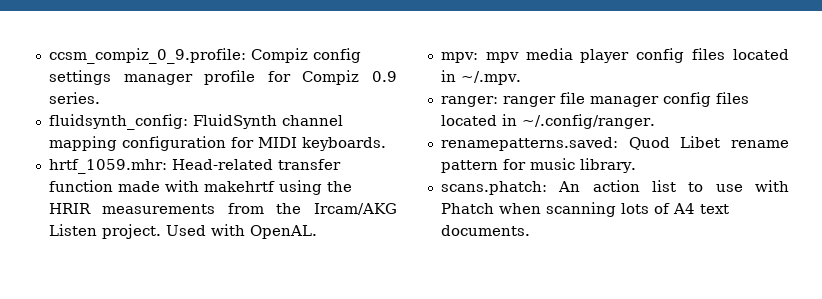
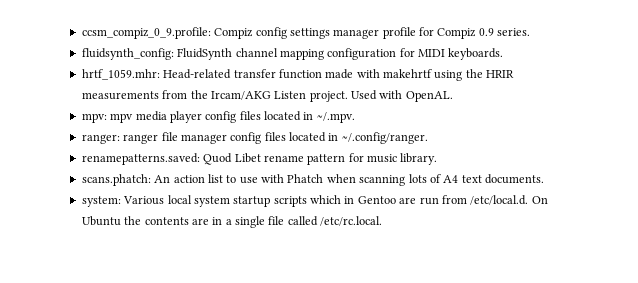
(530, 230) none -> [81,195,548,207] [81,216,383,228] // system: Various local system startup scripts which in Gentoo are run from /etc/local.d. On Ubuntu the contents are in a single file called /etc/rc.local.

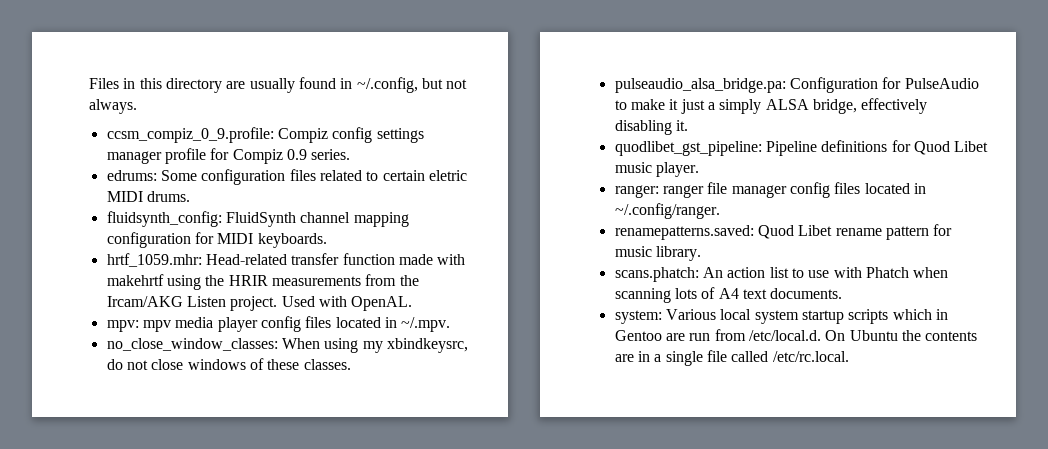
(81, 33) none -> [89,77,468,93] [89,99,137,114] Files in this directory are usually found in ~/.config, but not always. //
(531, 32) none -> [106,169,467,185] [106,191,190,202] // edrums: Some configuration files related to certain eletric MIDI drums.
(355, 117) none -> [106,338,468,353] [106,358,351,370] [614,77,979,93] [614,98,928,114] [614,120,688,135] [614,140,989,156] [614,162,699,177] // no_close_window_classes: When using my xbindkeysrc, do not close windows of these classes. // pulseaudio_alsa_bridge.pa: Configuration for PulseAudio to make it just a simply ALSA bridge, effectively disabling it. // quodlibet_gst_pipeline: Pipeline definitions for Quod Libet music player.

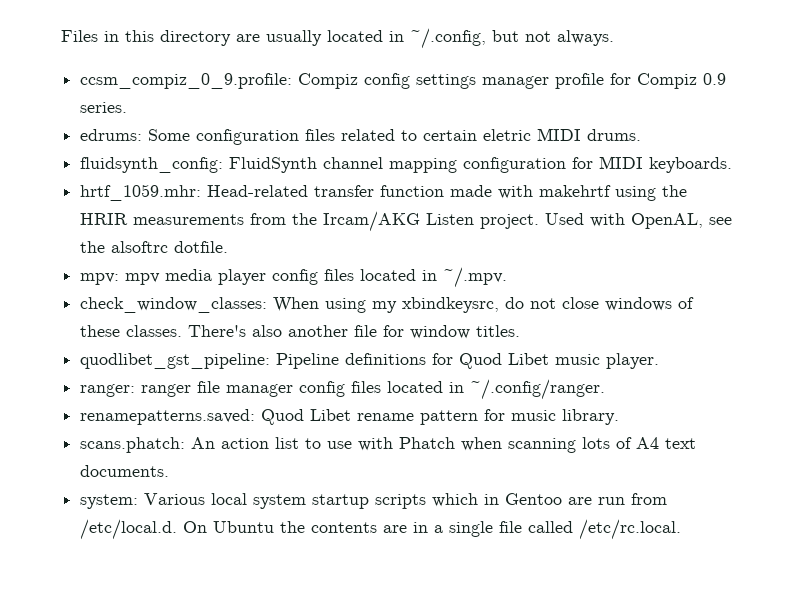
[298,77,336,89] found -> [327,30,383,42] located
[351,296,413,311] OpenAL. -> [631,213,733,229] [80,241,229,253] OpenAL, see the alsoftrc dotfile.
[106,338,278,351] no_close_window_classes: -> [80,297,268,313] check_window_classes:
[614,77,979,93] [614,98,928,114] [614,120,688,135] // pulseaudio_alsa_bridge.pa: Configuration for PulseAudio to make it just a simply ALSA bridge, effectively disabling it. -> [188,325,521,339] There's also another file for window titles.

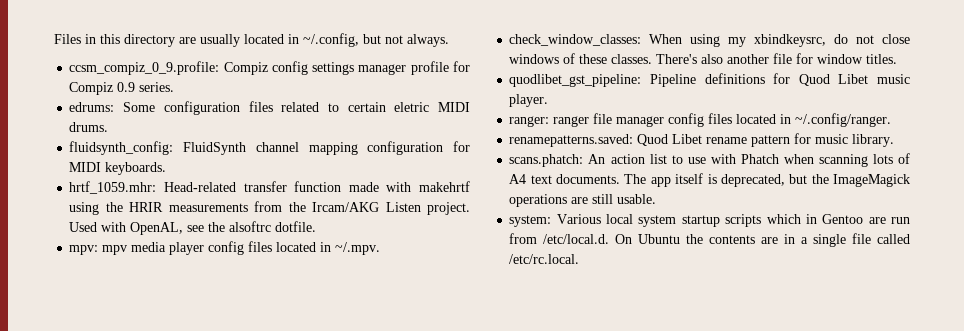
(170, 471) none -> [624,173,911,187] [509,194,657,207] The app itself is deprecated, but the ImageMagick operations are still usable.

- _Your assignment_: Each line from the one with "[298,77,336,89] found ->" to the final line of the data above is to be printed exactly; no picture should appear in the copy.

- _Finished task_:
[298,77,336,89] found -> [327,30,383,42] located
[351,296,413,311] OpenAL. -> [631,213,733,229] [80,241,229,253] OpenAL, see the alsoftrc dotfile.
[106,338,278,351] no_close_window_classes: -> [80,297,268,313] check_window_classes:
[614,77,979,93] [614,98,928,114] [614,120,688,135] // pulseaudio_alsa_bridge.pa: Configuration for PulseAudio to make it just a simply ALSA bridge, effectively disabling it. -> [188,325,521,339] There's also another file for window titles.

(170, 471) none -> [624,173,911,187] [509,194,657,207] The app itself is deprecated, but the ImageMagick operations are still usable.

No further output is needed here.